Extracted data entries
────────────────────────────────────────

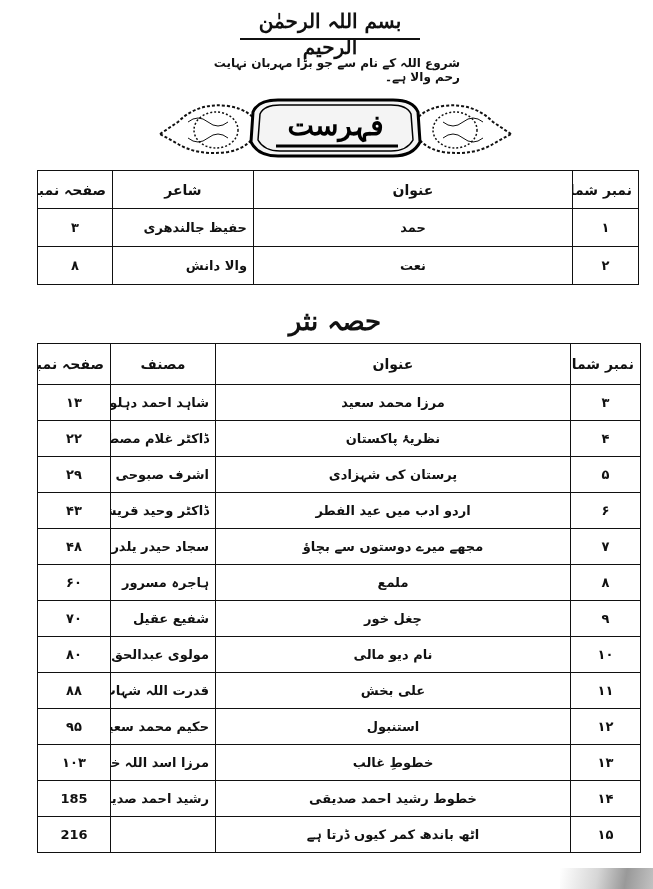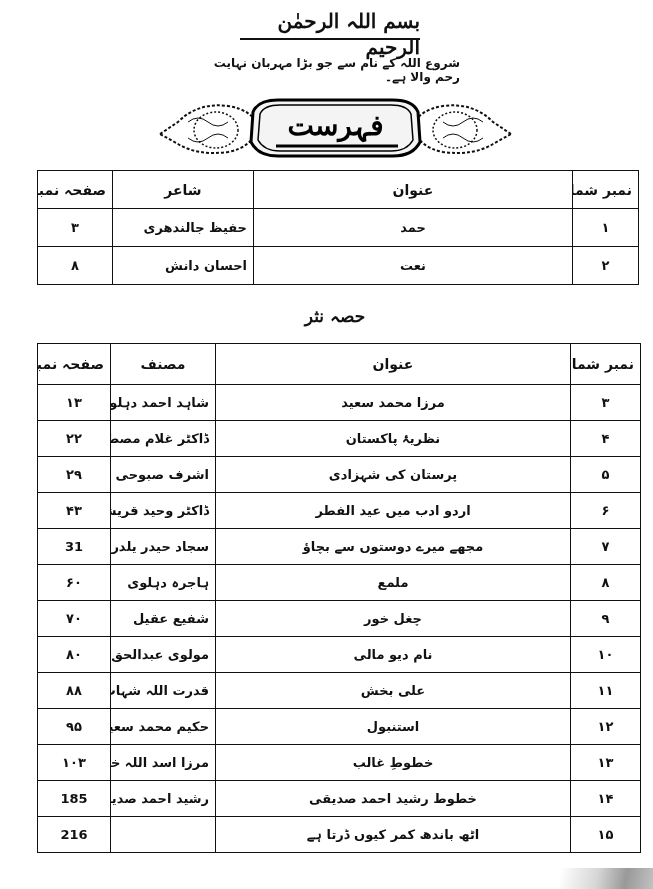--- a/index.html
+++ b/index.html
@@ -9,7 +9,7 @@
   }
   .bismillah {
     position: absolute; left: 240px; top: 8px; width: 180px; height: 30px;
-    font-size: 20px; font-weight: bold; direction: rtl;
+    text-align: center; font-size: 20px; font-weight: bold; direction: rtl;
     font-family: "DejaVu Serif", serif; letter-spacing: -1px;
     border-bottom: 2px solid #111; line-height: 26px;
   }

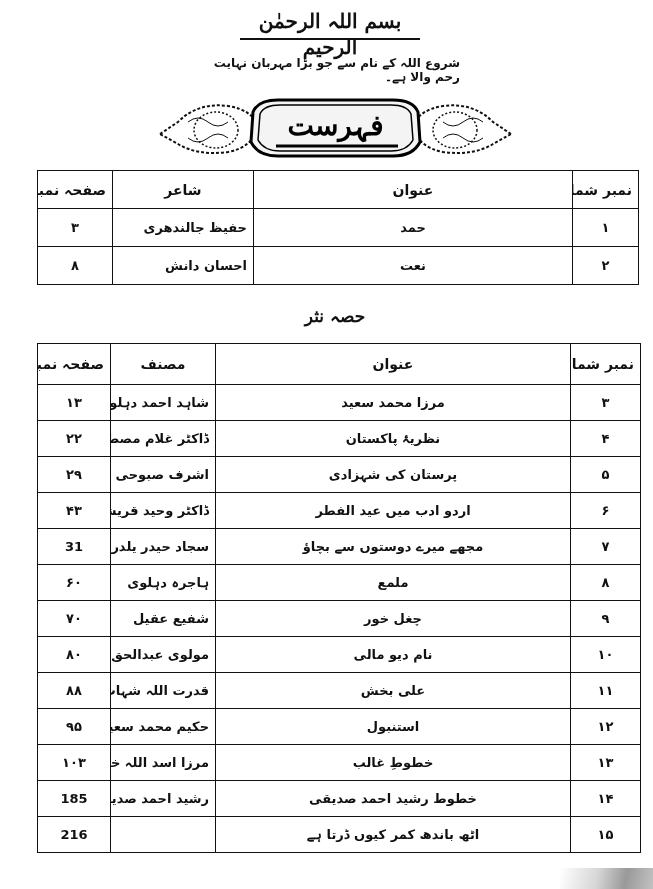--- a/index.html
+++ b/index.html
@@ -107,7 +107,7 @@
     <tr>
       <td class="num">۲</td>
       <td class="title">نعت</td>
-      <td class="author">احسان دانش</td>
+      <td class="author">والا دانش</td>
       <td class="page">۸</td>
     </tr>
   </tbody>

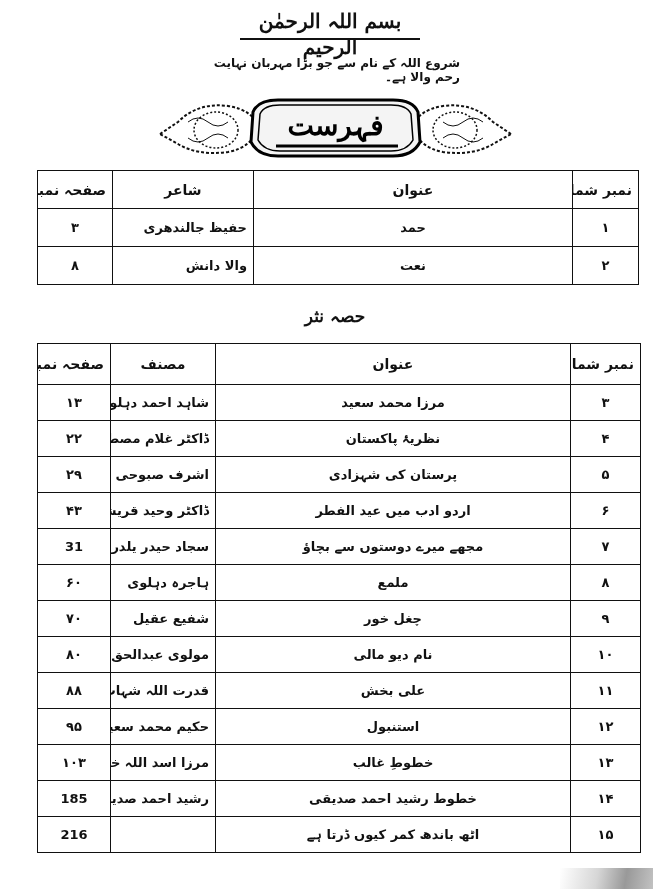--- a/index.html
+++ b/index.html
@@ -47,7 +47,7 @@
   #table-nasr td { height: 35px; }
   .section-heading {
     position: absolute; left: 270px; top: 306px; width: 130px;
-    text-align: center; font-size: 17px; font-weight: bold; direction: rtl;
+    text-align: center; font-size: 26px; font-weight: bold; direction: rtl;
     font-family: "DejaVu Serif", serif;
   }
   .scan-smudge {

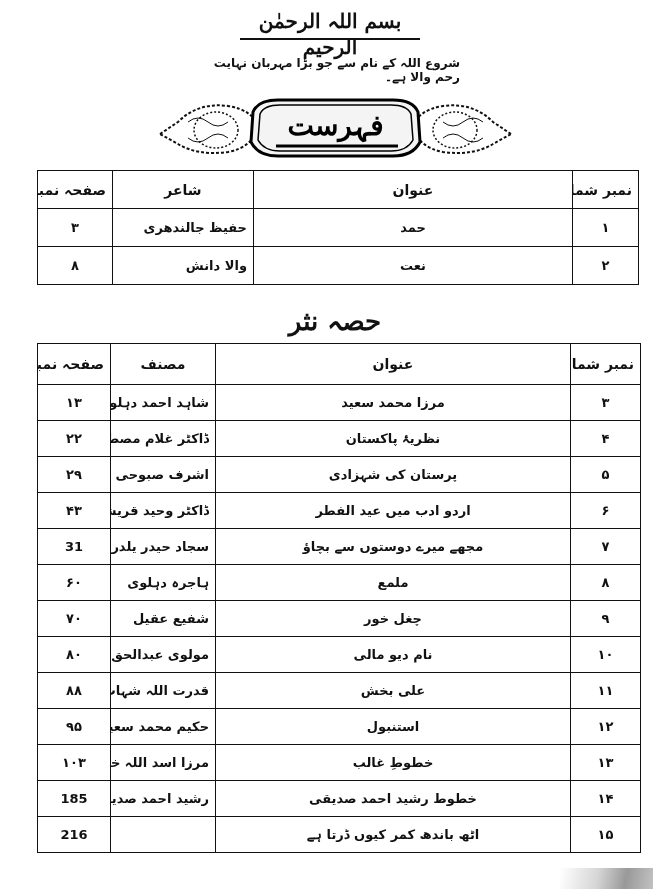--- a/index.html
+++ b/index.html
@@ -159,7 +159,7 @@
       <td class="num">۷</td>
       <td class="title">مجھے میرے دوستوں سے بچاؤ</td>
       <td class="author">سجاد حیدر یلدرم</td>
-      <td class="page">31</td>
+      <td class="page">۴۸</td>
     </tr>
     <tr>
       <td class="num">۸</td>

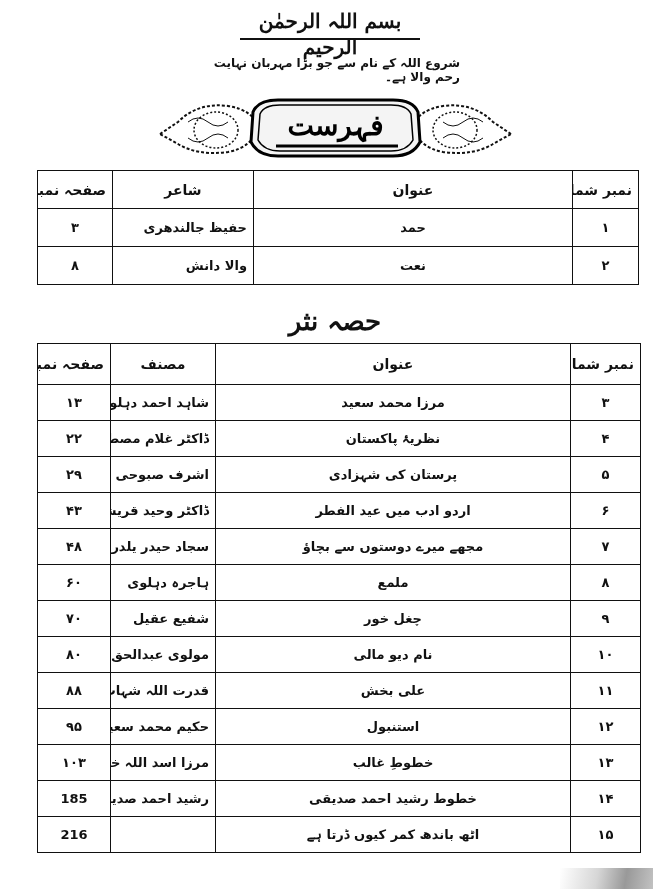--- a/index.html
+++ b/index.html
@@ -164,7 +164,7 @@
     <tr>
       <td class="num">۸</td>
       <td class="title">ملمع</td>
-      <td class="author">ہاجرہ دہلوی</td>
+      <td class="author">ہاجرہ مسرور</td>
       <td class="page">۶۰</td>
     </tr>
     <tr>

────────────────────────────────────────

### The problem
Write down every line of the data above that includes the string "serif".

### Exercise output
     font-family: "DejaVu Serif", serif; letter-spacing: -1px;
     font-family: "DejaVu Serif", serif;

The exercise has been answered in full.